■ RECORD EXCERPTS ■
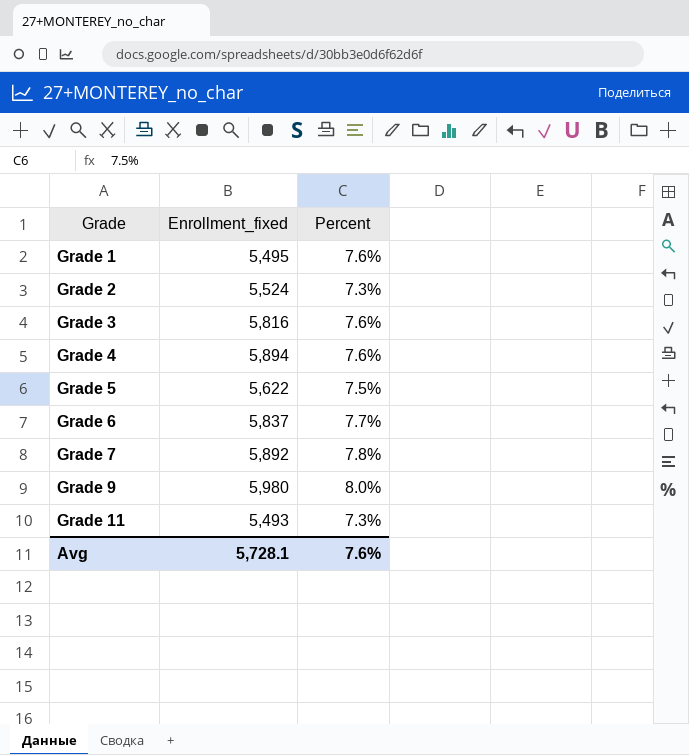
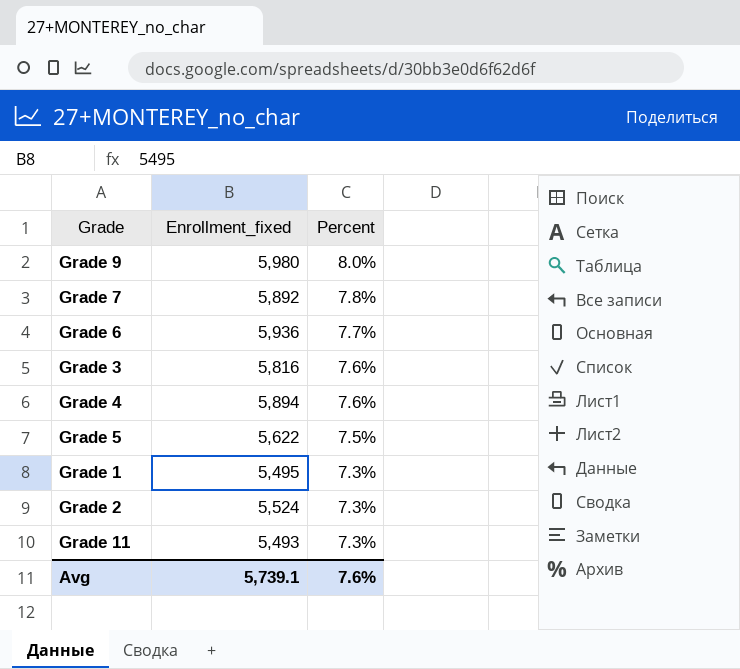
row order: Grade ascending -> Percent descending
Grade 6 | Enrollment_fixed: 5,837 -> 5,936
Grade 1 | Percent: 7.6% -> 7.3%
Avg | Enrollment_fixed: 5,728.1 -> 5,739.1

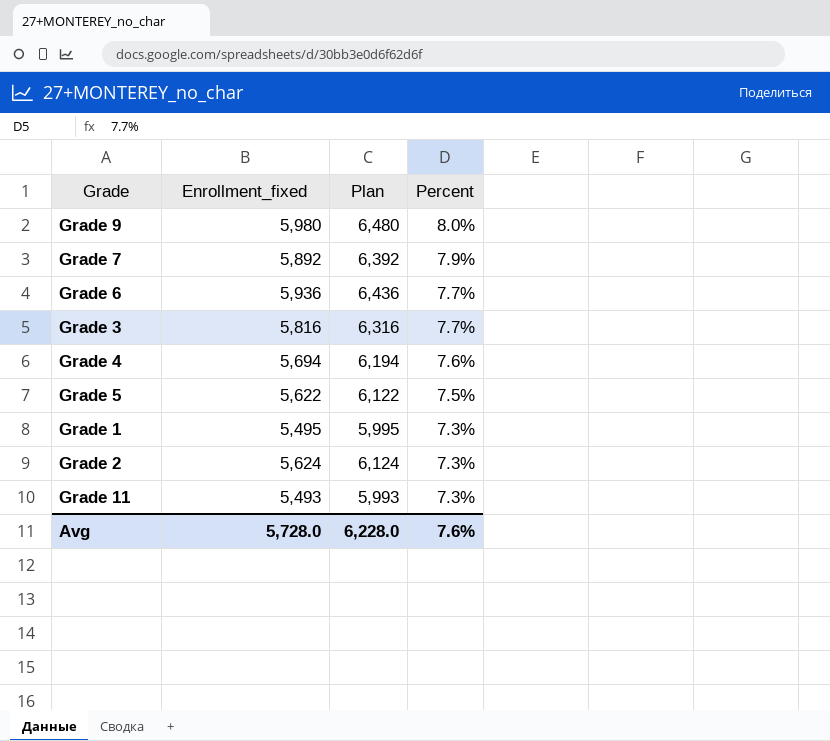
column Plan | formula: none -> [Enrollment_fixed] + 500
Grade 7 | Percent: 7.8% -> 7.9%
Grade 3 | Percent: 7.6% -> 7.7%
Grade 4 | Enrollment_fixed: 5,894 -> 5,694
Grade 2 | Enrollment_fixed: 5,524 -> 5,624
Avg | Enrollment_fixed: 5,739.1 -> 5,728.0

■ EXERCISE ■
Each line with "Grade" in it must be identified and copied from the material.

■ WRITTEN SOLUTION ■
row order: Grade ascending -> Percent descending
Grade 6 | Enrollment_fixed: 5,837 -> 5,936
Grade 1 | Percent: 7.6% -> 7.3%
Grade 7 | Percent: 7.8% -> 7.9%
Grade 3 | Percent: 7.6% -> 7.7%
Grade 4 | Enrollment_fixed: 5,894 -> 5,694
Grade 2 | Enrollment_fixed: 5,524 -> 5,624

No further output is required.